(Web page revision data)
___

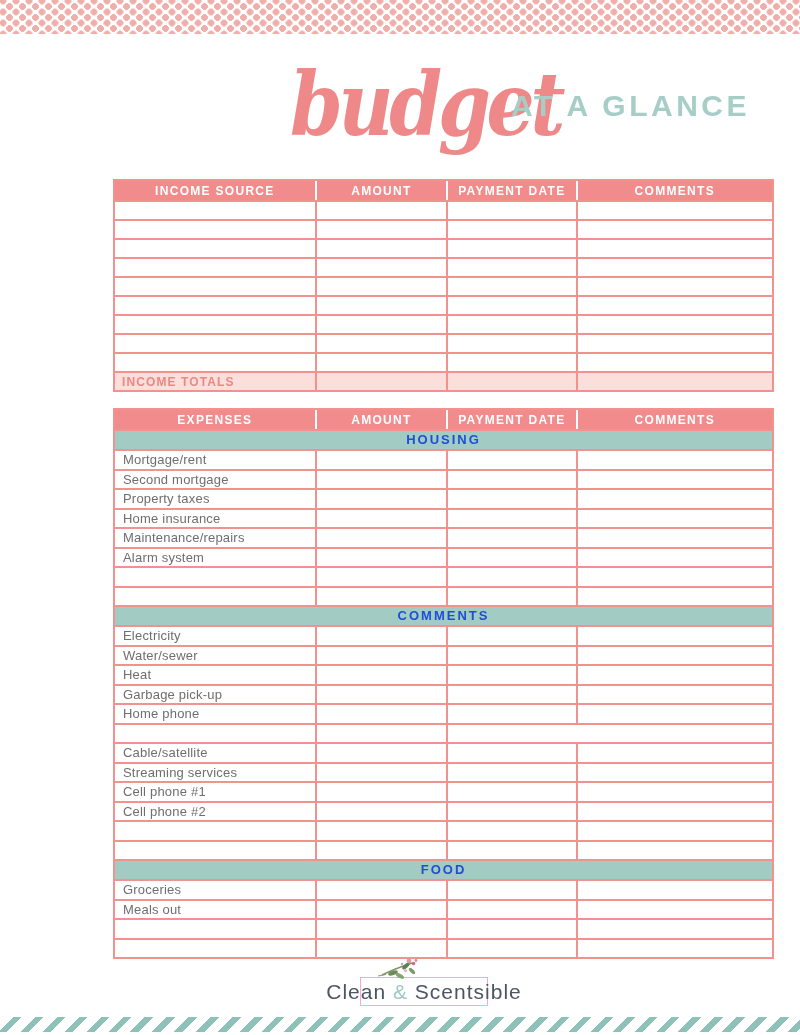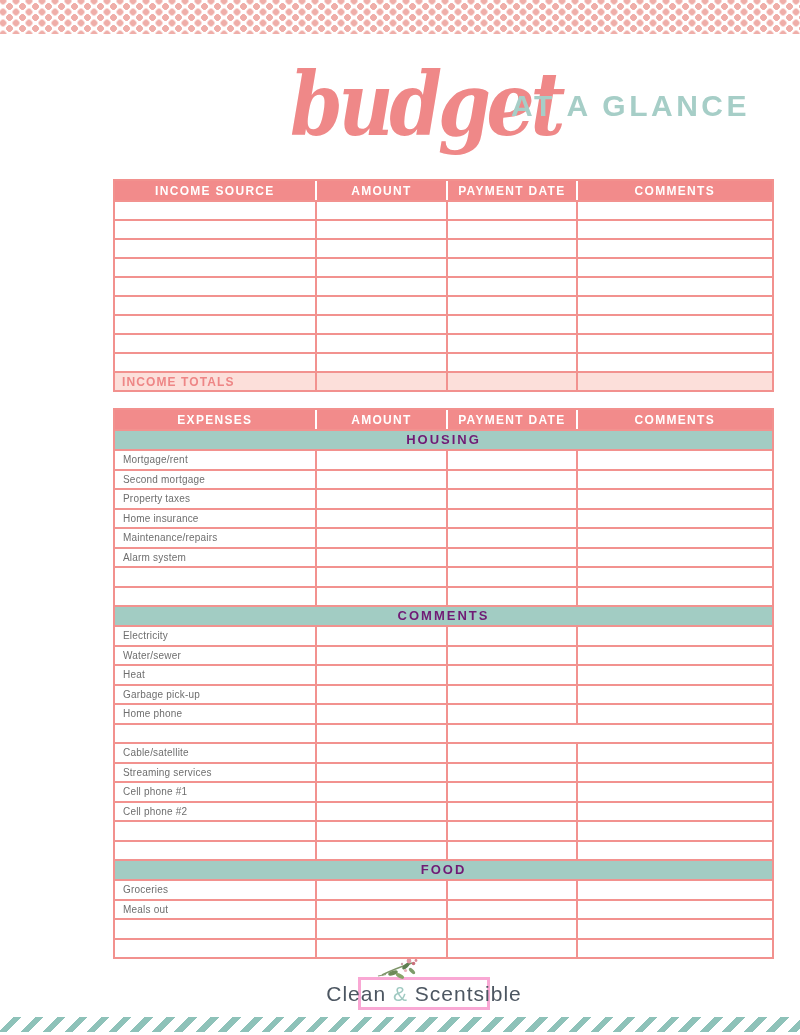--- a/index.html
+++ b/index.html
@@ -39,39 +39,39 @@
     display:flex;align-items:center;justify-content:center;
     color:#ffffff;font-size:12px;font-weight:bold;letter-spacing:1.3px;overflow:hidden;
   }
   .header-row > .h-cell + .h-cell{border-left:2px solid #ffffff;}
   .body-row{height:17.5px;background:#fff;}
   .income-t .body-row{height:17px;}
   .t-row > .cell + .cell{border-left:2px solid #f2928f;}
   .cell{overflow:hidden;}
   .label-cell{
     display:flex;align-items:center;padding-left:8px;
-    color:#6e6e6e;font-size:10px;letter-spacing:0.2px;
+    color:#6e6e6e;font-size:13px;letter-spacing:0.2px;
   }
   .totals-row{background:#fcdfda;height:17px;}
   .totals-label{
     display:flex;align-items:center;padding-left:7px;
     color:#ee8686;font-size:12px;font-weight:bold;letter-spacing:1.1px;
   }
   .band-row{
     display:block;height:18px;background:#a2ccc3;
-    color:#701a75;font-size:13px;font-weight:bold;letter-spacing:2px;
+    color:#1d4ed8;font-size:13px;font-weight:bold;letter-spacing:2px;
     text-align:center;line-height:18px;
   }
   
   .footer{
     position:absolute;top:957px;left:0;width:100%;
     display:flex;flex-direction:column;align-items:center;
   }
   .sprig{display:block;margin-bottom:-10px;position:relative;z-index:2;}
-  .logo-box{position:relative;width:126px;height:27px;border:3px solid #f9a8d4;margin-left:48px;}
+  .logo-box{position:relative;width:126px;height:27px;border:1px solid #f9a8d4;margin-left:48px;}
   .logo-text{
     position:absolute;left:50%;top:50%;transform:translate(-50%,-50%);
     white-space:nowrap;color:#4c5661;font-size:21px;letter-spacing:1px;
   }
   .amp{color:#9fc9c1;}
   
   .stripes-band{
     position:absolute;left:0;bottom:3px;width:100%;height:15px;
     background:repeating-linear-gradient(135deg, rgba(0,0,0,0) 0 9.5px, #8ec2b9 9.5px 15.5px);
   }

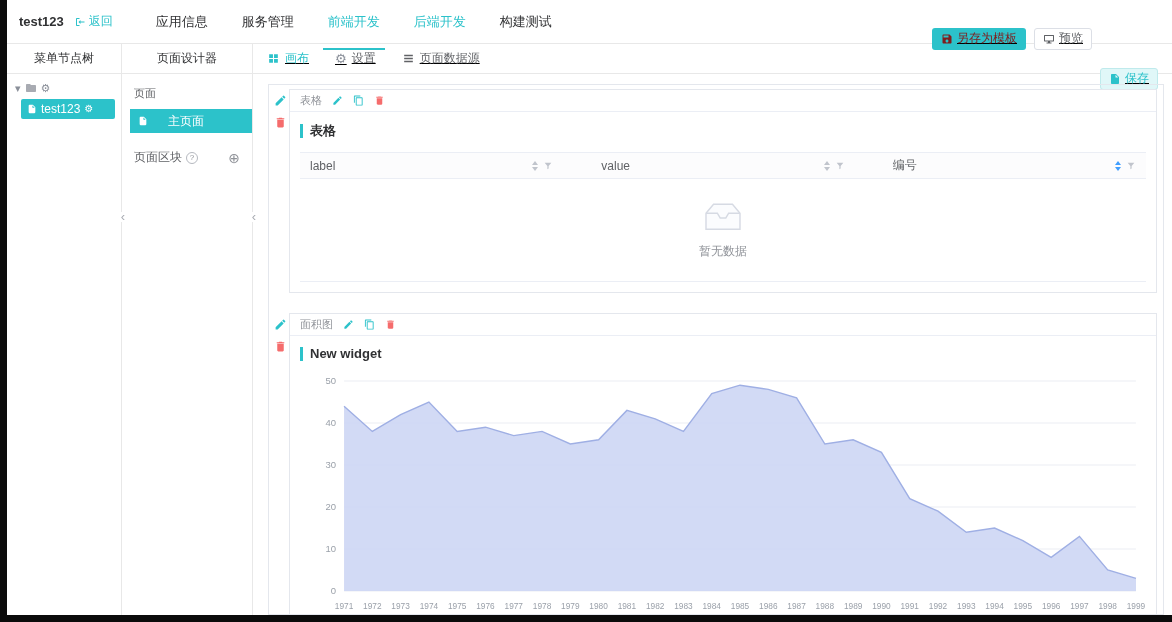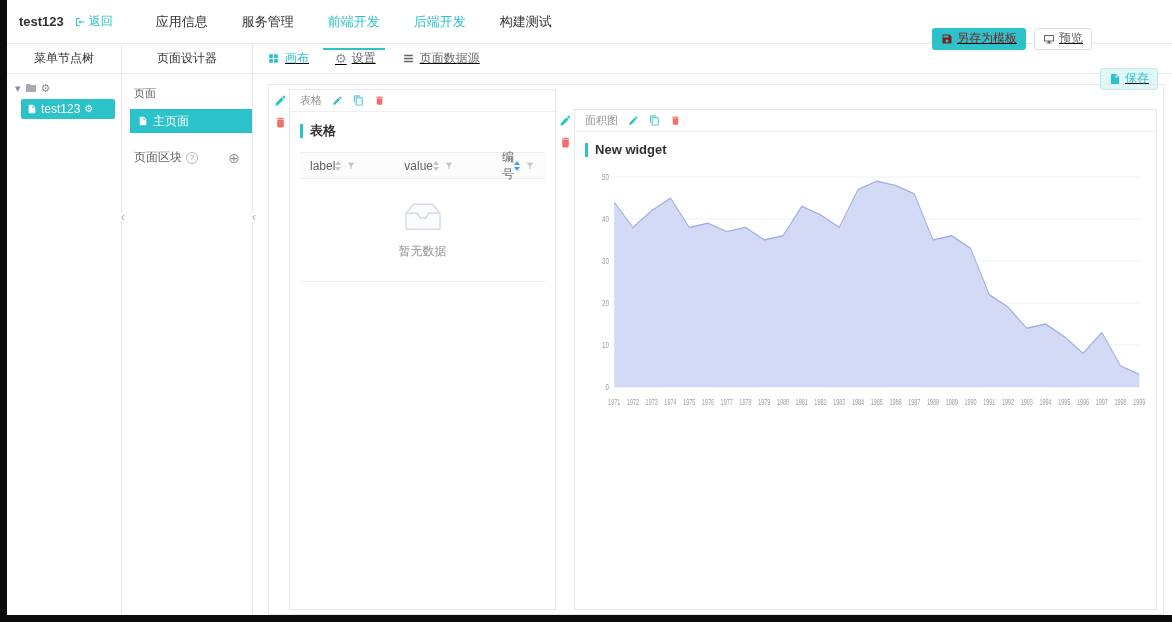--- a/index.html
+++ b/index.html
@@ -35,42 +35,42 @@
   .tree-root-row{ display:flex; align-items:center; gap:4px; color:#8a8f99; font-size:11px; padding-left:2px; }
   .tree-root-row .ic{ width:12px; height:12px; color:#a8abb2; }
   .glyph{ font-size:11px; line-height:1; color:#8a8f99; }
   .tree-node{ margin:5px 0 0 8px; height:20px; display:flex; align-items:center; gap:4px; padding:0 6px; font-size:12px; border-radius:2px; cursor:pointer; }
   .tree-node.selected{ background:var(--accent); color:#fff; }
   .tree-node .ic{ width:10px; height:10px; color:#fff; }
   .tree-node .glyph{ color:#fff; font-size:10px; }
 
   .designer-body{ padding:10px 0 0 0; }
   .group-label{ font-size:11px; color:#606266; padding:2px 12px 8px; }
-  .page-item{ margin-left:8px; height:24px; display:flex; align-items:center; gap:5px; padding:0 8px; font-size:12px; cursor:pointer; }
+  .page-item{ margin-left:8px; height:24px; display:flex; align-items:center; gap:20px; padding:0 8px; font-size:12px; cursor:pointer; }
   .page-item.selected{ background:var(--accent); color:#fff; }
   .page-item .ic{ width:10px; height:10px; color:#fff; }
   .blocks-row{ margin-top:16px; display:flex; align-items:center; gap:4px; font-size:12px; color:#606266; padding:0 12px; }
   .q-badge{ width:12px; height:12px; border:1px solid #b6b9c0; border-radius:50%; font-size:8px; display:inline-flex; align-items:center; justify-content:center; color:#909399; }
   .add-circle{ margin-left:auto; font-size:14px; color:#909399; cursor:pointer; line-height:1; }
 
   
   .main{ flex:1; min-width:0; display:flex; flex-direction:column; background:#fff; }
   .canvas-toolbar{ height:30px; flex:0 0 30px; display:flex; align-items:center; gap:26px; padding:0 14px; border-bottom:1px solid #e8e8e8;text-decoration:underline; }
   .ct-tab{ display:flex; align-items:center; gap:5px; font-size:12px; color:#606266; cursor:pointer; }
   .ct-tab .ic{ width:13px; height:13px; }
   .ct-tab.active{ color:var(--accent); }
   .ct-right{ margin-left:auto; display:flex; gap:8px; }
   .btn{ display:flex; align-items:center; gap:4px; height:22px; padding:0 8px; font-size:12px; border-radius:3px; border:1px solid transparent; cursor:pointer; font-family:inherit; }
   .btn .ic{ width:12px; height:12px; }
   .btn-primary{ background:var(--accent); color:#7f1d1d; }
   .btn-plain{ background:#fff; color:#606266; border-color:#dcdfe6; }
   .btn-soft{ background:var(--accent-soft-bg); color:var(--accent); border-color:#bfeaec;margin-top:40px; }
 
   .canvas{ flex:1; min-height:0; padding:10px 8px 0 15px; }
-  .page-container{ height:100%; border:1px solid #e4e7ed; display:flex; flex-direction:row; padding:4px 6px 4px 2px; overflow:hidden; }
+  .page-container{ height:100%; border:1px solid #e4e7ed; display:flex; flex-direction:column; padding:4px 6px 4px 2px; overflow:hidden; }
 
   .widget-row{ display:flex; }
   .widget-row + .widget-row{ margin-top:20px; }
   .widget-side{ width:18px; flex:0 0 18px; display:flex; flex-direction:column; align-items:center; gap:9px; padding-top:5px; }
   .widget-side .ic{ width:13px; height:13px; cursor:pointer; }
   .widget{ flex:1; min-width:0; border:1px solid #e4e7ed; background:#fff; }
   .widget-head{ height:22px; display:flex; align-items:center; gap:10px; padding:0 10px; border-bottom:1px solid #ebeef5; font-size:11px; color:#909399; }
   .widget-head .ic{ width:11px; height:11px; cursor:pointer; }
   .ic.teal{ color:var(--accent); } .ic.red{ color:var(--danger); }
   .widget-body{ padding:8px 10px 10px; }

___

Work to complete – Skip the pictures, then retype every line above exactly.

Final answer –
--- a/index.html
+++ b/index.html
@@ -39,39 +39,39 @@
     display:flex;align-items:center;justify-content:center;
     color:#ffffff;font-size:12px;font-weight:bold;letter-spacing:1.3px;overflow:hidden;
   }
   .header-row > .h-cell + .h-cell{border-left:2px solid #ffffff;}
   .body-row{height:17.5px;background:#fff;}
   .income-t .body-row{height:17px;}
   .t-row > .cell + .cell{border-left:2px solid #f2928f;}
   .cell{overflow:hidden;}
   .label-cell{
     display:flex;align-items:center;padding-left:8px;
-    color:#6e6e6e;font-size:10px;letter-spacing:0.2px;
+    color:#6e6e6e;font-size:13px;letter-spacing:0.2px;
   }
   .totals-row{background:#fcdfda;height:17px;}
   .totals-label{
     display:flex;align-items:center;padding-left:7px;
     color:#ee8686;font-size:12px;font-weight:bold;letter-spacing:1.1px;
   }
   .band-row{
     display:block;height:18px;background:#a2ccc3;
-    color:#701a75;font-size:13px;font-weight:bold;letter-spacing:2px;
+    color:#1d4ed8;font-size:13px;font-weight:bold;letter-spacing:2px;
     text-align:center;line-height:18px;
   }
   
   .footer{
     position:absolute;top:957px;left:0;width:100%;
     display:flex;flex-direction:column;align-items:center;
   }
   .sprig{display:block;margin-bottom:-10px;position:relative;z-index:2;}
-  .logo-box{position:relative;width:126px;height:27px;border:3px solid #f9a8d4;margin-left:48px;}
+  .logo-box{position:relative;width:126px;height:27px;border:1px solid #f9a8d4;margin-left:48px;}
   .logo-text{
     position:absolute;left:50%;top:50%;transform:translate(-50%,-50%);
     white-space:nowrap;color:#4c5661;font-size:21px;letter-spacing:1px;
   }
   .amp{color:#9fc9c1;}
   
   .stripes-band{
     position:absolute;left:0;bottom:3px;width:100%;height:15px;
     background:repeating-linear-gradient(135deg, rgba(0,0,0,0) 0 9.5px, #8ec2b9 9.5px 15.5px);
   }

--- a/index.html
+++ b/index.html
@@ -35,42 +35,42 @@
   .tree-root-row{ display:flex; align-items:center; gap:4px; color:#8a8f99; font-size:11px; padding-left:2px; }
   .tree-root-row .ic{ width:12px; height:12px; color:#a8abb2; }
   .glyph{ font-size:11px; line-height:1; color:#8a8f99; }
   .tree-node{ margin:5px 0 0 8px; height:20px; display:flex; align-items:center; gap:4px; padding:0 6px; font-size:12px; border-radius:2px; cursor:pointer; }
   .tree-node.selected{ background:var(--accent); color:#fff; }
   .tree-node .ic{ width:10px; height:10px; color:#fff; }
   .tree-node .glyph{ color:#fff; font-size:10px; }
 
   .designer-body{ padding:10px 0 0 0; }
   .group-label{ font-size:11px; color:#606266; padding:2px 12px 8px; }
-  .page-item{ margin-left:8px; height:24px; display:flex; align-items:center; gap:5px; padding:0 8px; font-size:12px; cursor:pointer; }
+  .page-item{ margin-left:8px; height:24px; display:flex; align-items:center; gap:20px; padding:0 8px; font-size:12px; cursor:pointer; }
   .page-item.selected{ background:var(--accent); color:#fff; }
   .page-item .ic{ width:10px; height:10px; color:#fff; }
   .blocks-row{ margin-top:16px; display:flex; align-items:center; gap:4px; font-size:12px; color:#606266; padding:0 12px; }
   .q-badge{ width:12px; height:12px; border:1px solid #b6b9c0; border-radius:50%; font-size:8px; display:inline-flex; align-items:center; justify-content:center; color:#909399; }
   .add-circle{ margin-left:auto; font-size:14px; color:#909399; cursor:pointer; line-height:1; }
 
   
   .main{ flex:1; min-width:0; display:flex; flex-direction:column; background:#fff; }
   .canvas-toolbar{ height:30px; flex:0 0 30px; display:flex; align-items:center; gap:26px; padding:0 14px; border-bottom:1px solid #e8e8e8;text-decoration:underline; }
   .ct-tab{ display:flex; align-items:center; gap:5px; font-size:12px; color:#606266; cursor:pointer; }
   .ct-tab .ic{ width:13px; height:13px; }
   .ct-tab.active{ color:var(--accent); }
   .ct-right{ margin-left:auto; display:flex; gap:8px; }
   .btn{ display:flex; align-items:center; gap:4px; height:22px; padding:0 8px; font-size:12px; border-radius:3px; border:1px solid transparent; cursor:pointer; font-family:inherit; }
   .btn .ic{ width:12px; height:12px; }
   .btn-primary{ background:var(--accent); color:#7f1d1d; }
   .btn-plain{ background:#fff; color:#606266; border-color:#dcdfe6; }
   .btn-soft{ background:var(--accent-soft-bg); color:var(--accent); border-color:#bfeaec;margin-top:40px; }
 
   .canvas{ flex:1; min-height:0; padding:10px 8px 0 15px; }
-  .page-container{ height:100%; border:1px solid #e4e7ed; display:flex; flex-direction:row; padding:4px 6px 4px 2px; overflow:hidden; }
+  .page-container{ height:100%; border:1px solid #e4e7ed; display:flex; flex-direction:column; padding:4px 6px 4px 2px; overflow:hidden; }
 
   .widget-row{ display:flex; }
   .widget-row + .widget-row{ margin-top:20px; }
   .widget-side{ width:18px; flex:0 0 18px; display:flex; flex-direction:column; align-items:center; gap:9px; padding-top:5px; }
   .widget-side .ic{ width:13px; height:13px; cursor:pointer; }
   .widget{ flex:1; min-width:0; border:1px solid #e4e7ed; background:#fff; }
   .widget-head{ height:22px; display:flex; align-items:center; gap:10px; padding:0 10px; border-bottom:1px solid #ebeef5; font-size:11px; color:#909399; }
   .widget-head .ic{ width:11px; height:11px; cursor:pointer; }
   .ic.teal{ color:var(--accent); } .ic.red{ color:var(--danger); }
   .widget-body{ padding:8px 10px 10px; }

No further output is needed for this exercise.